# [RECORD SET]
══════════════════════════════

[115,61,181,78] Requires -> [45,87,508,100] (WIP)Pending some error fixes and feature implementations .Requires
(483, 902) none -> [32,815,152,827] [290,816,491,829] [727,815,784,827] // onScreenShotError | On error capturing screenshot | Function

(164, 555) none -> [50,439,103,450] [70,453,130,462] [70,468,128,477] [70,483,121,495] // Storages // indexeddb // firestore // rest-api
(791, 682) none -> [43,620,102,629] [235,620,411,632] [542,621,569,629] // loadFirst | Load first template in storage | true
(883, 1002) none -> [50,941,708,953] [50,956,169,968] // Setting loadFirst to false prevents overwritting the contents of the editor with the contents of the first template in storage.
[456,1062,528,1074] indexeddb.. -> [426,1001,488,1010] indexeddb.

══════════════════════════════

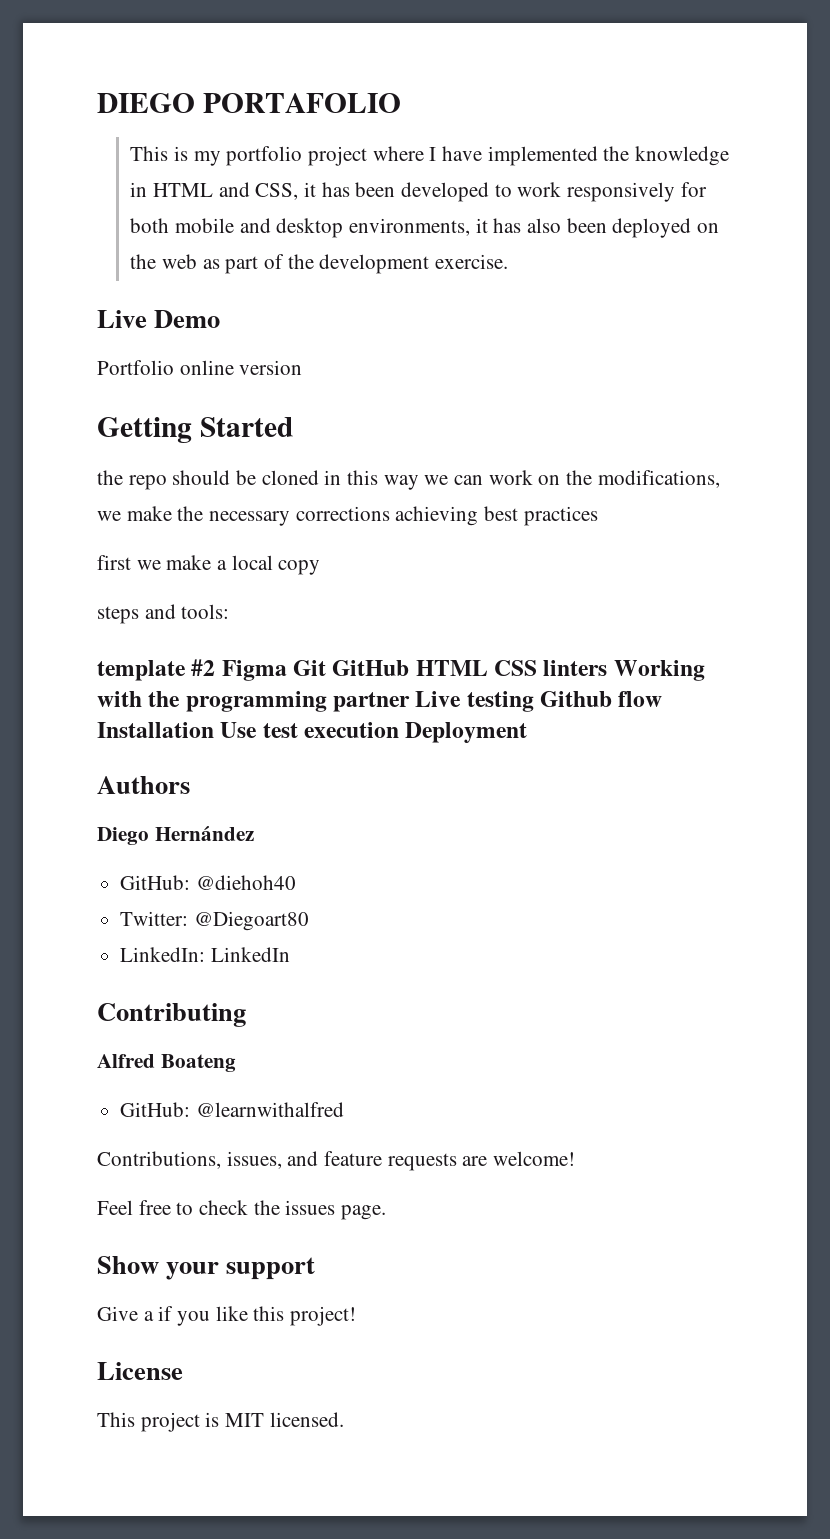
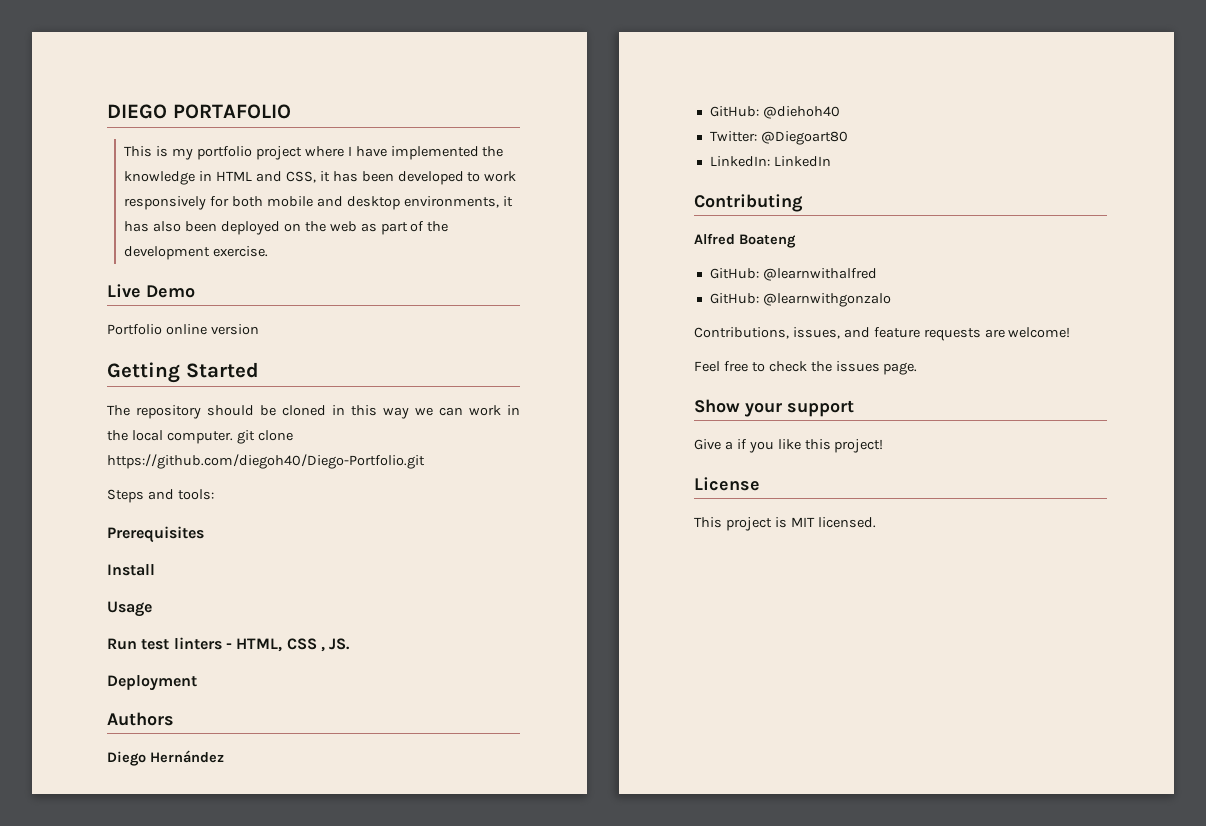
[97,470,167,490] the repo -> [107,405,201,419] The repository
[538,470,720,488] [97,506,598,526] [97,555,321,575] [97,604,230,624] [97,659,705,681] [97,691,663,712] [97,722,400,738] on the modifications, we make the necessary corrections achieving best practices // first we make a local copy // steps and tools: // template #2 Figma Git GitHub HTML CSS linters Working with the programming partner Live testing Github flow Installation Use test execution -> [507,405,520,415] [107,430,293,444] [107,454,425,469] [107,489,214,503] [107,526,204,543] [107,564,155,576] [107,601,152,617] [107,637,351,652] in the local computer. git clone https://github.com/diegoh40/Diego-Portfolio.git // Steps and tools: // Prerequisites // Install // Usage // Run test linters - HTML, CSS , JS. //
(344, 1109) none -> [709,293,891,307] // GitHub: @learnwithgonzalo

══════════════════════════════

# [ABOUT THIS TASK]
Go through the lines above. Select every one that has the string "error".

# [YOUR SOLUTION]
[115,61,181,78] Requires -> [45,87,508,100] (WIP)Pending some error fixes and feature implementations .Requires
(483, 902) none -> [32,815,152,827] [290,816,491,829] [727,815,784,827] // onScreenShotError | On error capturing screenshot | Function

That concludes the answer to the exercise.